Ditambah lagi, Bakti masih memiliki proyek penyediaan akses telekomunikasi dan internet lain, mulai dari pemancar pasif hingga satelit multifungsi Satelit Republik Indonesia (Satria). Proyek tersebut dibiayai dari USO.
”Penerimaan Bakti dari USO yang diperoleh lewat iuran 1,25 persen dari pendapatan kotor operator telekomunikasi. Tren yang terjadi sejak tahun lalu, pendapatan operator tumbuh landai. Dengan demikian, penerimaan USO berpotensi turun,” ujarnya.
Ridwan menyarankan agar Bakti ataupun pemerintah mengkaji ulang semua proyek penyediaan akses telekomunikasi dan internet. Tujuannya, mengetahui kemampuan anggaran. Jika langkah ini tidak dilakukan, proyek penyediaan akses justru dikhawatirkan menjadi disinsentif bagi industri telekomunikasi.
Utilisasi
Tingkat utilisasi jaringan tulang punggung Palapa Ring masih 30-60 persen. Utilisasi jaringan akan terus ditingkatkan sehingga tidak membebani anggaran penerimaan dana pelayanan universal yang dikelola oleh Bakti.
Jaringan tulang punggung Palapa Ring untuk paket barat, tengah, dan timur dibangun dengan konsep kerja sama pemerintah badan usaha (KPBU).

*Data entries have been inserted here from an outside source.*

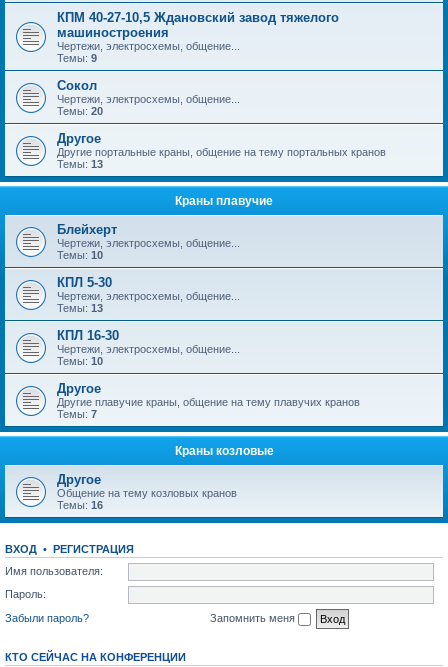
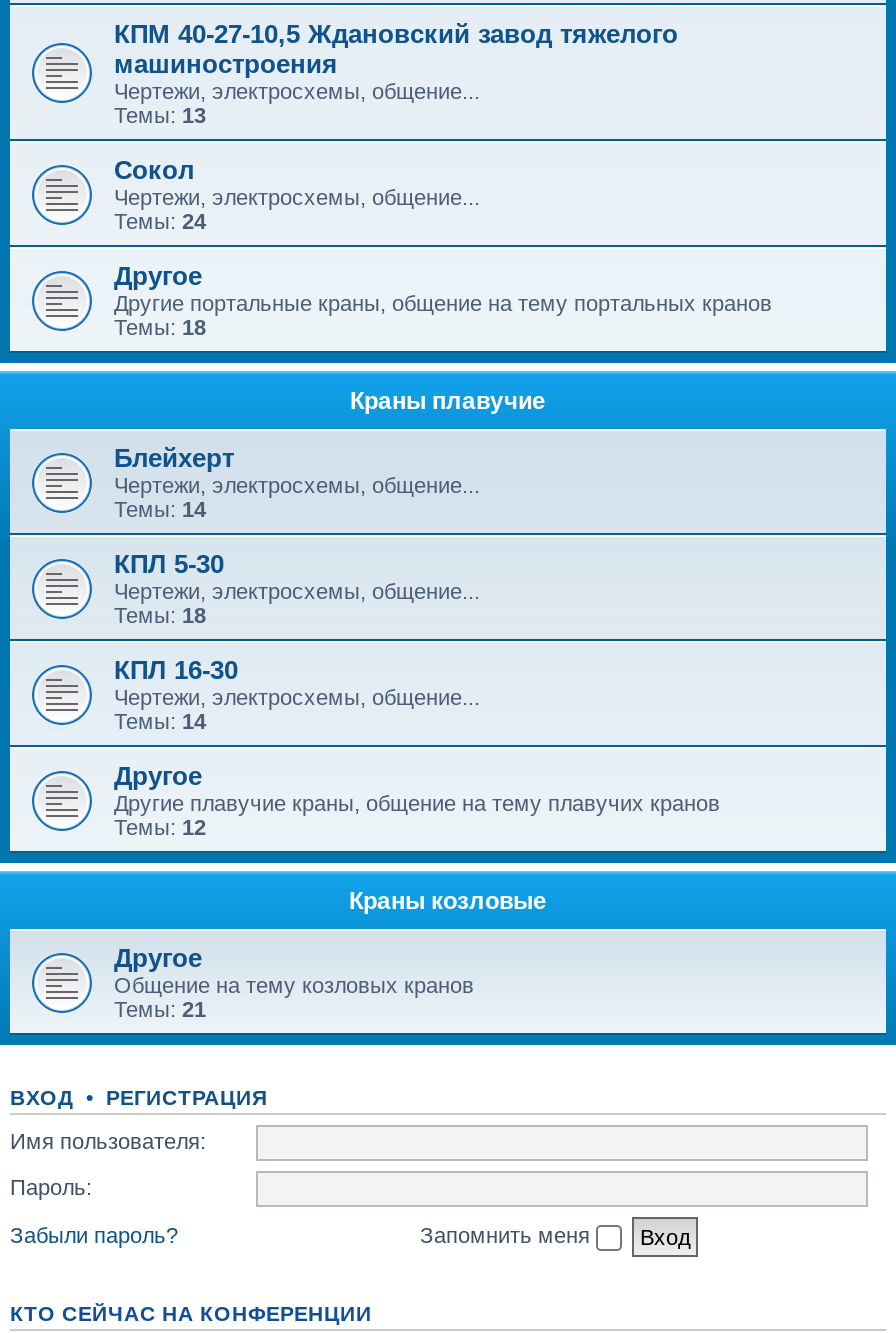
- Темы: 9
+ Темы: 13

- Темы: 20
+ Темы: 24

- Темы: 13
+ Темы: 18

- Темы: 10
+ Темы: 14

- Темы: 13
+ Темы: 18

- Темы: 10
+ Темы: 14

- Темы: 7
+ Темы: 12

- Темы: 16
+ Темы: 21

Melalui skema perjanjian kerja sama dengan badan usaha, pemerintah menjamin pembayaran availability payment sampai perawatan jaringan selama masa konsesi 15 tahun. Pembayaran dilakukan per tahun dengan memakai penerimaan dana USO.
”Tingkat utilisasi 30-60 persen itu tergantung kategori paket dan lokasi. Untuk Palapa Ring paket timur, karena pembangunannya baru selesai pada 2019, utilisasinya masih rendah. Sejauh ini, sudah banyak operator telekomunikasi seluler menyewa. Kami rasa, upaya mendorong utilisasi harus bertahap,” ujar Direktur Utama Bakti Anang Latif saat dijumpai seusai rapat kerja di Komisi I DPR, Rabu (5/2/2020), di Jakarta.

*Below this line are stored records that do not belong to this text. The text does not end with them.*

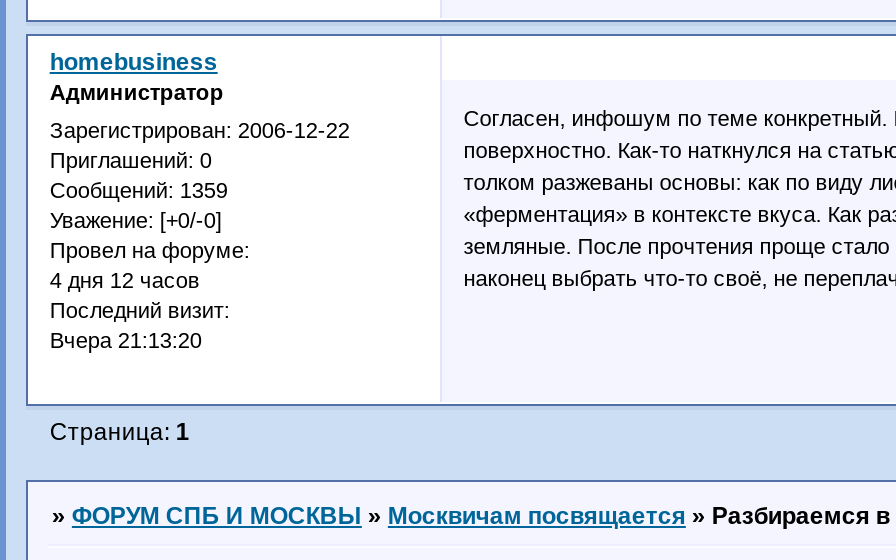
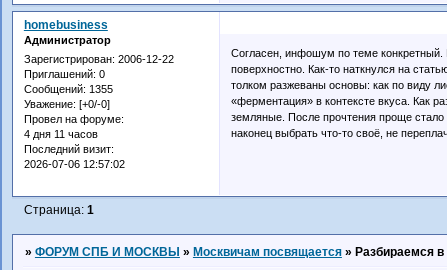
- Сообщений: 1359
+ Сообщений: 1355

- 4 дня 12 часов
+ 4 дня 11 часов

- Вчера 21:13:20
+ 2026-07-06 12:57:02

Dia menyebutkan, rata-rata penerimaan USO Rp 3 triliun per tahun. Setiap tahun, pertumbuhan penerimaan yang mungkin bisa diperoleh 5 persen.
Upaya mendorong utilisasi harus bertahap.

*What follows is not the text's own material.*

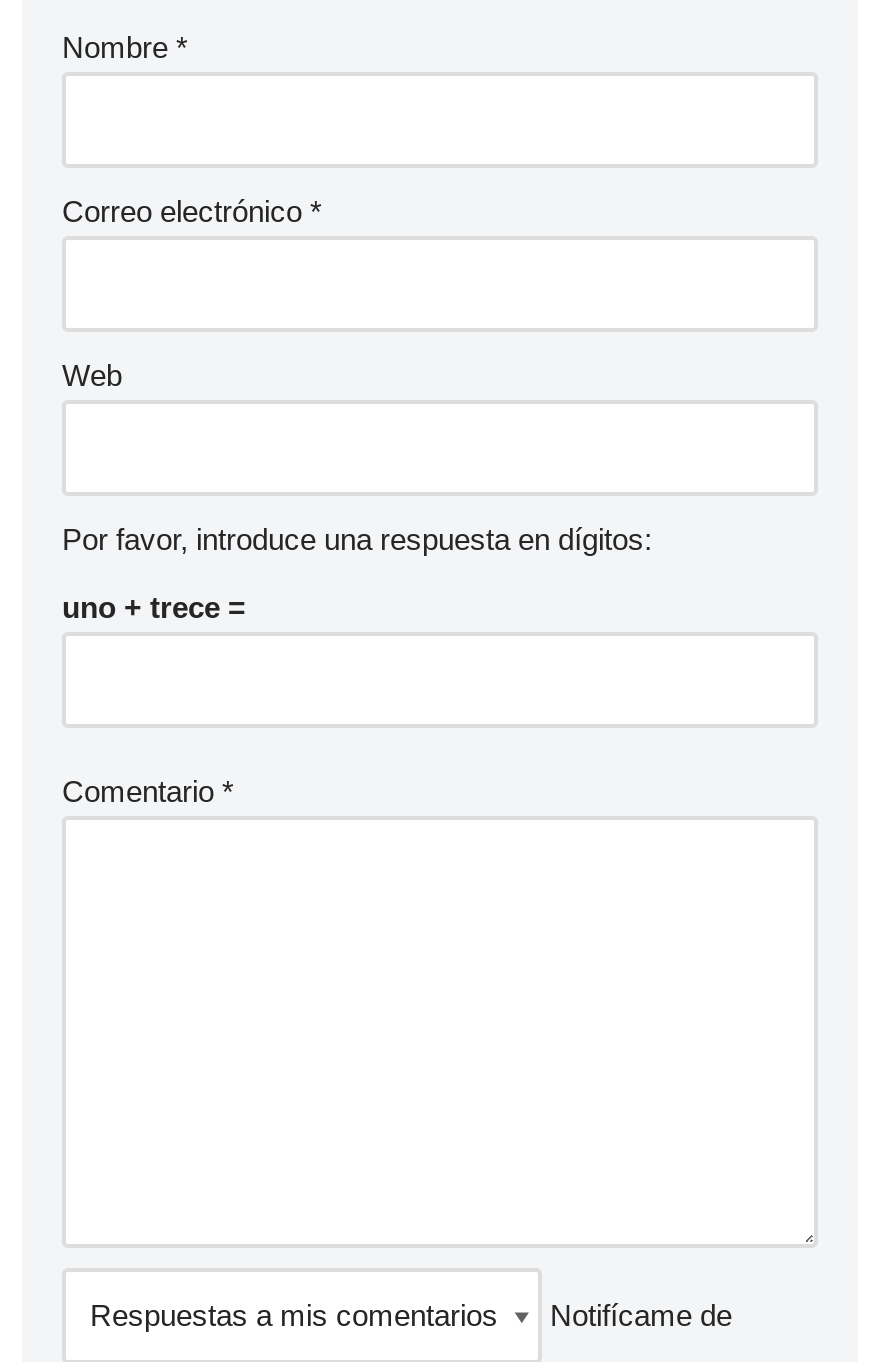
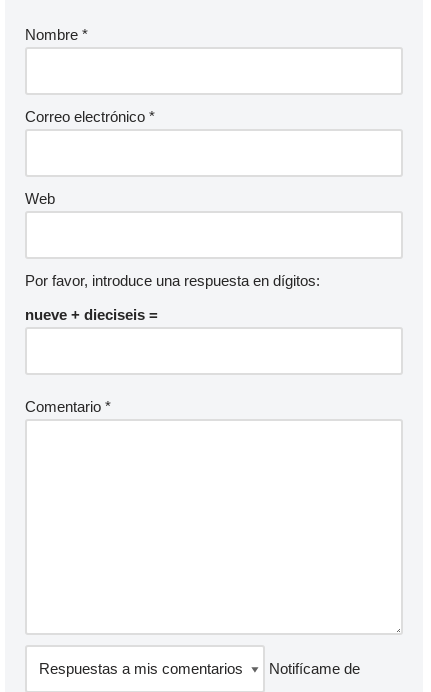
- uno + trece =
+ nueve + dieciseis =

Anang mengakui, mulai 2020, anggaran Bakti mulai defisit. Penyebabnya, pengeluaran yang harus ditanggung untuk membayar proyek penyediaan akses telekomunikasi dan internet cukup besar. Proyek tersebut termasuk Palapa Ring dan satelit multifungsi Satelit Republik Indonesia (Satria) yang juga memakai konsep KPBU dengan masa konsesi 15 tahun. Satelit Satria dijadwalkan masuk tahap penutupan pembiayaan pada akhir triwulan I-2020, lalu dilanjutkan konstruksi, dan meluncur pada 2022.
”Kebutuhan dana Bakti mulai sekarang hingga 15 tahun mendatang setidaknya Rp 170 triliun. Ini nilai total seluruh proyek. Kami memperkirakan, defisit anggaran bisa melebihi 50 persen,” katanya.
Anang menegaskan, Bakti bersama Kementerian Komunikasi dan Informatika telah mendiskusikan kondisi anggaran itu kepada Kementerian Keuangan. Sejauh ini, salah satu topik solusi yang dibahas menyangkut menambah besaran iuran USO.
Anggota Komisi I DPR dari Fraksi Partai Keadilan Sejahtera, Sukamta, mengatakan, hingga kini Komisi I belum melihat komitmen Kemenkeu untuk memecahkan persoalan kemungkinan anggaran Bakti defisit. Menuru dia, kemungkinan defisit itu harus segera diatasi.
”Apakah perlu memakai dana APBN untuk ikut membantu? Hal seperti seharusnya di tingkat pemerintah sudah dibahas karena proyek-proyek penyediaan akses telekomunikasi dan internet Bakti bersifat tahunan,” katanya.
Sukamta juga menyarankan agar Bakti dan Kemkominfo membuat pemetaan, sejauh mana utilisasi proyek jaringan tulang punggung Palapa Ring beserta kebutuhan nyata akses telekomunikasi dan internet. Dengan keberadaan laporan pemetaan, manajemen anggaran menjadi lebih baik.